Hey everyone..well Ive finally got the OK to move my grow to an old storage room, and also got the OK to more the double it in size!

I'll have about 3'x'6'x6' to work with, so I'll make two chambers, one chamber for vegging a mother+clones and one chamber for flowering, each will get half of the over all space, so each chamber will be 3'x'3'x6'. I'll be building these chambers possibly as soon as I finish my current HH that are in flowering or as late as in the summer to prepare for the fall indoor season. Either way, I'll be getting to one step closer to my dream: harvesting every weekend lol..nah but maybe every month, who knows what will happen. Might even try a small sog..Any comments/suggestions?

PS Also considering switching to hydro, but am a bit reluctant as I am a long time soil grower.


----------



## Stoney Bud (Jan 29, 2006)

Insane said:
			
		

> Also considering switching to hydro, but am a bit reluctant as I am a long time soil grower.


Hey man, if you would like me to, I can help you build a nice grow setup in your new space. I do Hydro setups. In that much space, I can get you to having about 4-6 ounces every two months.

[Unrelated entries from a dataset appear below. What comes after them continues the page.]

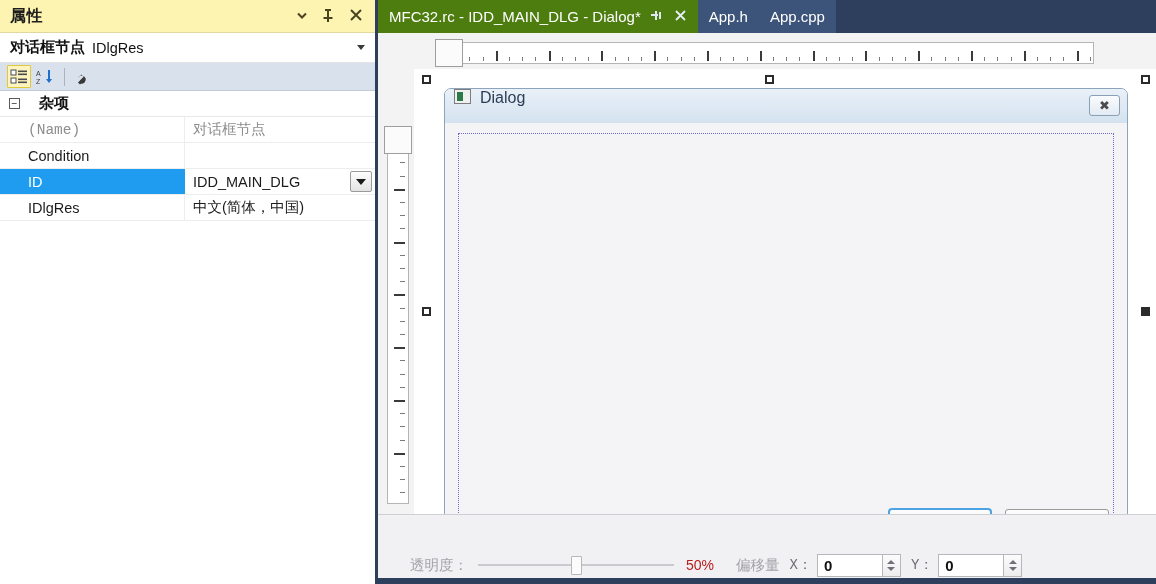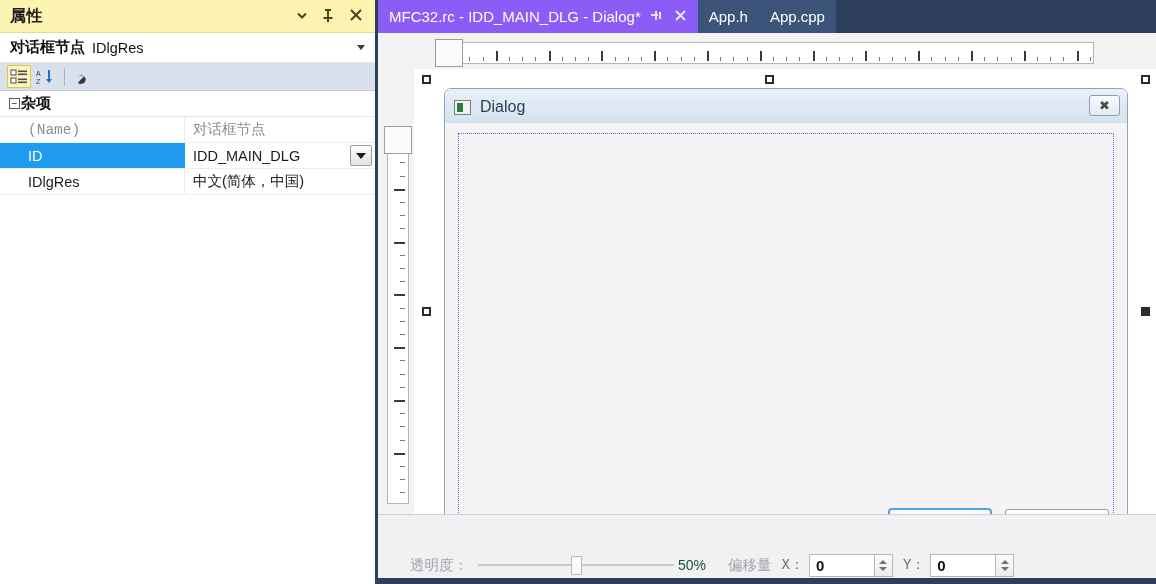--- a/index.html
+++ b/index.html
@@ -61,21 +61,21 @@
   .props-grid { position: absolute; left: 0; top: 91px; width: 375px; bottom: 0; background:#fff; }
   .grid-group {
     height: 26px; display: flex; align-items: center;
     background: #ffffff; border-bottom: 1px solid #e8e8e8;
   }
   .grp-expander {
     width: 11px; height: 11px; border: 1px solid #5a5a5a; margin-left: 9px;
     display: flex; align-items: center; justify-content: center;
     font-size: 10px; line-height: 1; color: #222; background: #fff;
   }
-  .grp-label { font-size: 15px; font-weight: bold; color: #111; margin-left: 1px; }
+  .grp-label { font-size: 15px; font-weight: bold; color: #111; margin-left: 19px; }
   .grid-row {
     height: 26px; display: flex; align-items: stretch;
     border-bottom: 1px solid #ededed;
   }
   .cell-name {
     width: 185px; display: flex; align-items: center; padding-left: 28px;
     font-size: 14.5px; color: #1b1b1b; border-right: 1px solid #ededed;
   }
   .cell-name.dim { color: #8d8d8d; font-family: Liberation Mono, monospace; }
   .cell-val {
@@ -99,21 +99,21 @@
   
   .editor { position: absolute; left: 378px; top: 0; right: 0; bottom: 0; background: #2d3f5c; }
   .tabstrip {
     position: absolute; left: 0; top: 0; right: 0; height: 33px;
     background: #2d3f5c; display: flex; align-items: flex-end;
   }
   .tab {
     height: 33px; display: flex; align-items: center; padding: 0 11px;
     color: #ffffff; font-size: 15px; cursor: pointer; white-space: nowrap;
   }
-  .tab.active { background: #8b5cf6; }
+  .tab.active { background: #4d7c0f; }
   .tab.group { background: #3c5479; }
   .tab-actions { display: flex; align-items: center; gap: 11px; margin-left: 9px; }
   .tab-pin, .tab-close { cursor: pointer; }
 
   .designer {
     position: absolute; left: 0; top: 33px; right: 0; bottom: 70px;
     background: #ffffff;
   }
   
   .ruler-h {
@@ -158,21 +158,21 @@
     position: absolute; left: 22px; top: 13px; right: 22px; bottom: -40px;
     background: linear-gradient(#f3f7fb 0%, #eef3f9 100%);
     border: 1px solid #8da4bd;
     border-top-left-radius: 7px; border-top-right-radius: 7px;
     box-shadow: 0 0 0 1px rgba(255,255,255,.7) inset;
   }
   .dlg-caption {
     height: 36px; position: relative;
     background: linear-gradient(#e9f0f8 0%, #dde8f3 55%, #d2e0ef 100%);
     border-top-left-radius: 6px; border-top-right-radius: 6px;
-    display: flex; align-items: center;
+    display: flex; align-items: flex-start;
   }
   .dlg-icon {
     width: 17px; height: 15px; margin-left: 9px;
     border: 1px solid #7d7d7d; background: #f0f0f0; position: relative; display:block;
   }
   .dlg-icon::after {
     content:''; position: absolute; left: 2px; top: 2px; width: 6px; height: 9px; background: #2a7a4a;
   }
   .dlg-title { font-size: 16px; color: #2c3e55; margin-left: 9px; }
   .dlg-close {
@@ -234,21 +234,21 @@
     font-size: 13px; color: #6e6e74; cursor: pointer;
   }
   .slider { position: relative; width: 196px; height: 18px; margin-left: 10px; }
   .slider .rail {
     position: absolute; left: 0; right: 0; top: 8px; height: 2px; background: #c9c9cf;
   }
   .slider .thumb {
     position: absolute; left: 50%; top: 0px; margin-left: -5px;
     width: 11px; height: 19px; background: #fbfbfc; border: 1px solid #b6b6bd; border-radius: 1px;
   }
-  .pct { font-size: 14px; color: #14532d; margin-left: 4px; }
+  .pct { font-size: 14px; color: #b91c1c; margin-left: 12px; }
   .axis-lbl { font-size: 14px; color: #6e6e74; margin-left: 10px; font-family: "Liberation Mono", monospace; }
   .spinbox { position: relative; display: flex; align-items: center; margin-left: 5px; }
   .spinbox .sb-input {
     width: 66px; height: 23px; background: #fff; border: 1px solid #b6b6bd;
     display: flex; align-items: center; padding-left: 6px;
     font-size: 15px; color: #111; font-weight: bold;
   }
   .spinbox .sb-arrows {
     width: 18px; height: 23px; border: 1px solid #b6b6bd; border-left: none;
     background: linear-gradient(#fcfcfd,#ececed);
@@ -331,20 +331,24 @@
       <div class="grid-group">
         <span class="grp-expander">−</span>
         <span class="grp-label">杂项</span>
       </div>
 
       <div class="grid-row">
         <div class="cell-name dim">(Name)</div>
         <div class="cell-val dim">对话框节点</div>
       </div>
 
+      <div class="grid-row">
+        <div class="cell-name">Condition</div>
+        <div class="cell-val"></div>
+      </div>
 
       <div class="grid-row selected">
         <div class="cell-name">ID</div>
         <div class="cell-val">
           <span>IDD_MAIN_DLG</span>
           <span class="dropdown-btn">
             <span class="caret-dn"></span>
           </span>
         </div>
       </div>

Let me know if your interested. Cost would depend on what equipment you already have.


----------



## Insane (Jan 29, 2006)

Yeah that sounds great Stoney! I already have the lights I would use for the veg chamber and I think I'll be buying a 400 watt HPS for the flowering chamber. I'll figure out ventilation myself, so aside from the extra light/vent costs, how much do you think I would need to spend to get a good self contained hydro setup going? 

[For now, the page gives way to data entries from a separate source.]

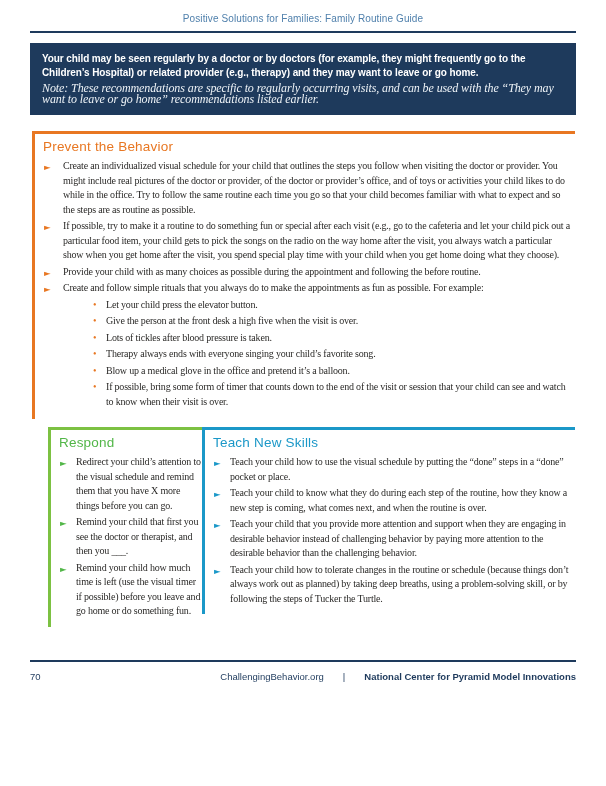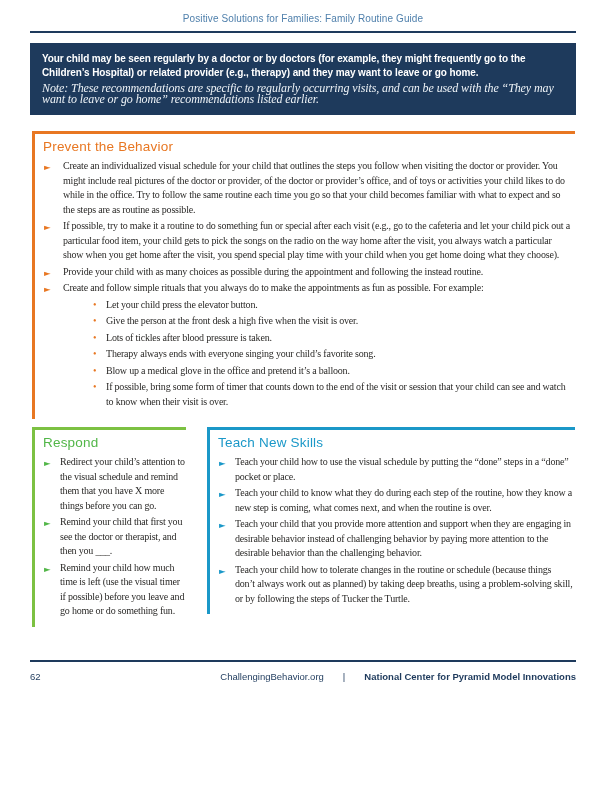--- a/index.html
+++ b/index.html
@@ -36,21 +36,21 @@
   .arrow-green  { color:#52B648; }
   .arrow-teal   { color:#1B98C8; }
   .sublist { list-style:none; margin-top:2px; }
   .sublist li {
     position:relative; margin-left:50px; padding-left:13px; margin-top:2px;
     font-family:"Liberation Serif", serif; font-size:10px; line-height:14.5px;
     color:#2B2A28; letter-spacing:-0.2px;
   }
   .dot { position:absolute; left:0; top:0; color:#E87722; font-size:10px; line-height:14.5px; }
   
-  .columns { display:flex; align-items:flex-start; margin:8px 31px 0 32px; gap:21px; }
+  .columns { display:flex; align-items:flex-start; margin:8px 31px 0 48px; }
   .respond-box { width:154px; border-color:#7CC142; padding:5px 0 8px 8px; flex:0 0 auto; }
   .respond-box .blist li { padding-left:17px; }
   .teach-box { flex:1 1 auto; border-color:#1B98C8; padding:5px 2px 8px 8px; }
   .teach-box .blist li { padding-left:17px; }
   
   .footer {
     position:absolute; left:30px; right:30px; bottom:14px;
     border-top:2px solid #1E3A5C; padding-top:9px;
     display:flex; justify-content:space-between; align-items:baseline;
     font-size:9.5px; color:#1E3A5C;
@@ -79,21 +79,21 @@
       <li>
         <span class="arrow arrow-orange">►</span>
         <span>Create an individualized visual schedule for your child that outlines the steps you follow when visiting the doctor or provider. You might include real pictures of the doctor or provider, of the doctor or provider’s office, and of toys or activities your child likes to do while in the office. Try to follow the same routine each time you go so that your child becomes familiar with what to expect and so the steps are as routine as possible.</span>
       </li>
       <li>
         <span class="arrow arrow-orange">►</span>
         <span>If possible, try to make it a routine to do something fun or special after each visit (e.g., go to the cafeteria and let your child pick out a particular food item, your child gets to pick the songs on the radio on the way home after the visit, you always watch a particular show when you get home after the visit, you spend special play time with your child when you get home doing what they choose).</span>
       </li>
       <li>
         <span class="arrow arrow-orange">►</span>
-        <span>Provide your child with as many choices as possible during the appointment and following the instead routine.</span>
+        <span>Provide your child with as many choices as possible during the appointment and following the before routine.</span>
       </li>
       <li>
         <span class="arrow arrow-orange">►</span>
         <span>Create and follow simple rituals that you always do to make the appointments as fun as possible. For example:</span>
       </li>
     </ul>
     <ul class="sublist">
       <li>
         <span class="dot">•</span>
         <span>Let your child press the elevator button.</span>
@@ -159,21 +159,21 @@
         <li>
           <span class="arrow arrow-teal">►</span>
           <span>Teach your child how to tolerate changes in the routine or schedule (because things don’t always work out as planned) by taking deep breaths, using a problem-solving skill, or by following the steps of Tucker the Turtle.</span>
         </li>
       </ul>
     </div>
 
   </div>
 
   <div class="footer">
-    <span>62</span>
+    <span>70</span>
     <span class="footer-right">
       <span>ChallengingBehavior.org</span>
       <span>|</span>
       <span class="footer-org">National Center for Pyramid Model Innovations</span>
     </span>
   </div>
 
 </div>
 
 </body></html>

PS I like the looks of your hydro setup! Looks very nice and fairly simple.


----------



## Stoney Bud (Jan 31, 2006)

Insane said:
			
		

> Yeah that sounds great Stoney! I already have the lights I would use for the veg chamber and I think I'll be buying a 400 watt HPS for the flowering chamber. I'll figure out ventilation myself, so aside from the extra light/vent costs, how much do you think I would need to spend to get a good self contained hydro setup going?
> 
> PS I like the looks of your hydro setup! Looks very nice and fairly simple.

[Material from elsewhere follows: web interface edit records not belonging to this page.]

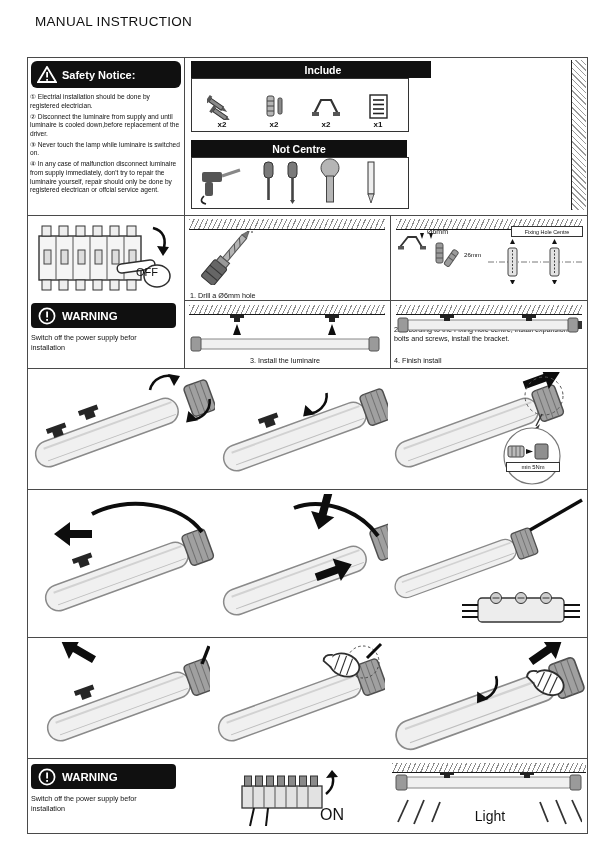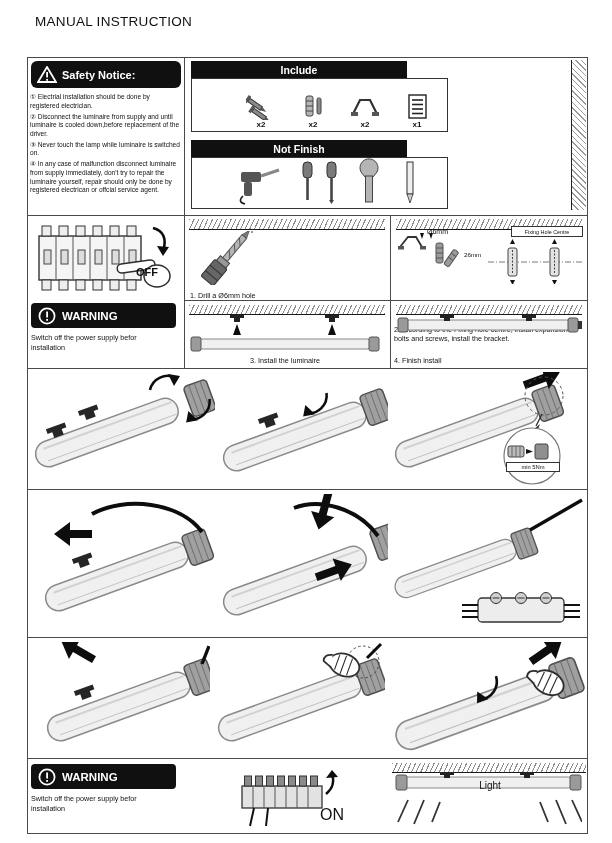--- a/index.html
+++ b/index.html
@@ -9,21 +9,21 @@
   .hline{height:0;border-top:1.2px solid #4a4a4a;}
   .vline{width:0;border-left:1.2px solid #4a4a4a;}
   .title{left:35px;top:14px;font-size:13.5px;font-weight:normal;letter-spacing:.3px;}
   .blackbar{background:#101010;color:#fff;font-weight:bold;display:flex;align-items:center;}
   .center{justify-content:center;}
   .hatch{background:repeating-linear-gradient(115deg,#8c8c8c 0,#8c8c8c 1px,transparent 1px,transparent 4.2px);border-bottom:1.6px solid #1a1a1a;}
   .hatch-v{background:repeating-linear-gradient(45deg,#9a9a9a 0,#9a9a9a 1px,transparent 1px,transparent 4px);border-left:1.4px solid #222;}
   .tiny{font-size:6.6px;line-height:1.3;}
   .steplabel{font-size:7.2px;line-height:1.25;}
   .qty{font-size:8px;font-weight:bold;text-align:center;}
-  .boxed{border:1px solid #333;background:#fff;text-align:center;padding-left:39px;}
+  .boxed{border:1px solid #333;background:#fff;text-align:center;}
   p{margin:0 0 2.5px 0;}
   svg{display:block;}
 </style>
 </head>
 <body>
 
 <svg width="0" height="0" class="abs" aria-hidden="true">
   <defs>
     <g id="d-body">
       <rect x="0" y="0" width="150" height="26" rx="13" fill="#f0f0f0" stroke="#8a8a8a" stroke-width="1.5"></rect>
@@ -81,21 +81,21 @@
   </svg>
   <span>Safety Notice:</span>
 </div>
 <div class="abs tiny" style="left:30px;top:93px;width:151px;">
   <p>① Electrial installation should be done by registered electrician.</p>
   <p>② Disconnect the luminaire from supply and until luminaire is cooled down,before replacement of the driver.</p>
   <p>③ Never touch the lamp while luminaire is switched on.</p>
   <p>④ In any case of malfunction disconnect luminaire from supply immediately, don't try to repair the luminaire yourself, repair should only be done by registered electrican or offcial service agent.</p>
 </div>
 
-<div class="abs blackbar center" style="left:191px;top:61px;width:216px;height:17px;font-size:10.5px;">
+<div class="abs blackbar center" style="left:191px;top:61px;width:216px;height:17px;font-size:10.5px;padding-left:24px;">
   <span>Include</span>
 </div>
 <div class="abs boxed" style="left:191px;top:78px;width:216px;height:52px;">
   <div style="display:flex;justify-content:space-around;align-items:flex-end;height:100%;padding:3px 4px 2px 4px;box-sizing:border-box;">
     <div>
       <svg width="30" height="26">
         <g transform="translate(3,6) rotate(35)">
             <rect x="0" y="-2" width="15" height="4" fill="#8a8a8a" stroke="#333"></rect>
             <rect x="-3" y="-4" width="3" height="8" fill="#555"></rect>
             <polygon points="15,-2 21,0 15,2" fill="#555"></polygon>
@@ -133,21 +133,21 @@
         <line x1="10" y1="10.5" x2="21" y2="10.5" stroke="#222" stroke-width="1.6"></line>
         <line x1="10" y1="15" x2="21" y2="15" stroke="#222" stroke-width="1.6"></line>
         <line x1="10" y1="19.5" x2="21" y2="19.5" stroke="#222" stroke-width="1.6"></line>
       </svg>
       <div class="qty">x1</div>
     </div>
   </div>
 </div>
 
 <div class="abs blackbar center" style="left:191px;top:140px;width:216px;height:17px;font-size:10.5px;">
-  <span>Not Finish</span>
+  <span>Not Centre</span>
 </div>
 <div class="abs boxed" style="left:191px;top:157px;width:216px;height:50px;">
   <svg width="214" height="48">
     <g>
       <rect x="10" y="14" width="20" height="10" rx="2" fill="#555"></rect>
       <rect x="13" y="24" width="8" height="14" rx="2" fill="#555"></rect>
       <line x1="30" y1="18" x2="48" y2="12" stroke="#888" stroke-width="3"></line>
       <path d="M12,38 q-6,6 2,8" fill="none" stroke="#222" stroke-width="1.6"></path>
     </g>
     <g>
@@ -199,21 +199,21 @@
     <rect x="94" y="60" width="9" height="10" fill="#eee" stroke="#333"></rect>
   <g>
     <rect x="84" y="42" width="38" height="9" rx="4.5" fill="#fff" stroke="#2e2e2e" stroke-width="1.5" transform="rotate(-8 103 46)"></rect>
     <ellipse cx="124" cy="56" rx="13" ry="11" fill="#fff" stroke="#2e2e2e" stroke-width="1.5"></ellipse>
   </g>
   <g>
     <path d="M120,8 q16,4 10,24" fill="none" stroke="#0d0d0d" stroke-width="2.6"></path>
     <polygon points="130,36 124,26 136,27" fill="#0d0d0d"></polygon>
   </g>
 </svg>
-<div class="abs" style="left:136px;top:266px;font-size:11px;font-weight:bold;">OFF</div>
+<div class="abs" style="left:136px;top:266px;font-size:11px;font-weight:normal;">OFF</div>
 
 <div class="abs blackbar" style="left:31px;top:303px;width:145px;height:25px;border-radius:4px;font-size:11.5px;">
   <svg width="18" height="18" style="margin:0 6px 0 7px">
     <circle cx="9" cy="9" r="7.6" fill="none" stroke="#fff" stroke-width="1.7"></circle>
     <rect x="8.2" y="4.5" width="1.8" height="6" fill="#fff"></rect>
     <rect x="8.2" y="12" width="1.8" height="1.8" fill="#fff"></rect>
   </svg>
   <span>WARNING</span>
 </div>
 <div class="abs" style="left:31px;top:333px;width:120px;font-size:7.2px;line-height:1.35;">Switch off the power supply befor installation</div>
@@ -469,13 +469,13 @@
   <path d="M128,0 h14 v3 h-4 v3 h-6 v-3 h-4 z" fill="#222"></path>
 </svg>
 <svg class="abs" style="left:396px;top:798px;" width="186" height="30">
   <line x1="12" y1="2" x2="2" y2="24" stroke="#333" stroke-width="1.8"></line>
   <line x1="28" y1="2" x2="18" y2="26" stroke="#333" stroke-width="1.8"></line>
   <line x1="44" y1="4" x2="36" y2="24" stroke="#333" stroke-width="1.8"></line>
   <line x1="144" y1="4" x2="152" y2="24" stroke="#333" stroke-width="1.8"></line>
   <line x1="160" y1="2" x2="170" y2="26" stroke="#333" stroke-width="1.8"></line>
   <line x1="176" y1="2" x2="186" y2="24" stroke="#333" stroke-width="1.8"></line>
 </svg>
-<div class="abs" style="left:430px;top:780px;width:120px;text-align:center;font-size:10px;">Light</div>
+<div class="abs" style="left:430px;top:808px;width:120px;text-align:center;font-size:14px;">Light</div>
 
 </body></html>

Thanks man. If you want to follow my advice to "Ogof", you'll be able to adapt them to your setup. You and I can work on the specifics of your grow space too. The cost? About $50 bucks for the plastic and rubber. About another 20 or so for the other junk. The pump and lights are the most.


----------



## krsone (Feb 6, 2006)

go hydro u will love it especaily since your a soil grower  much faster my freind  hydro is cheap if u biuld it yourself


----------



## krsone (Feb 6, 2006)

for nuts my i suggest Pure blend Pro grow ,pbp fruit and flower, liquid karma ,and  sweet by Botanicare      its organic mostly  they contain ph buffers and will help keep from over fert.  good luck on the grow


----------



## krsone (Feb 6, 2006)

and a little H2O2


----------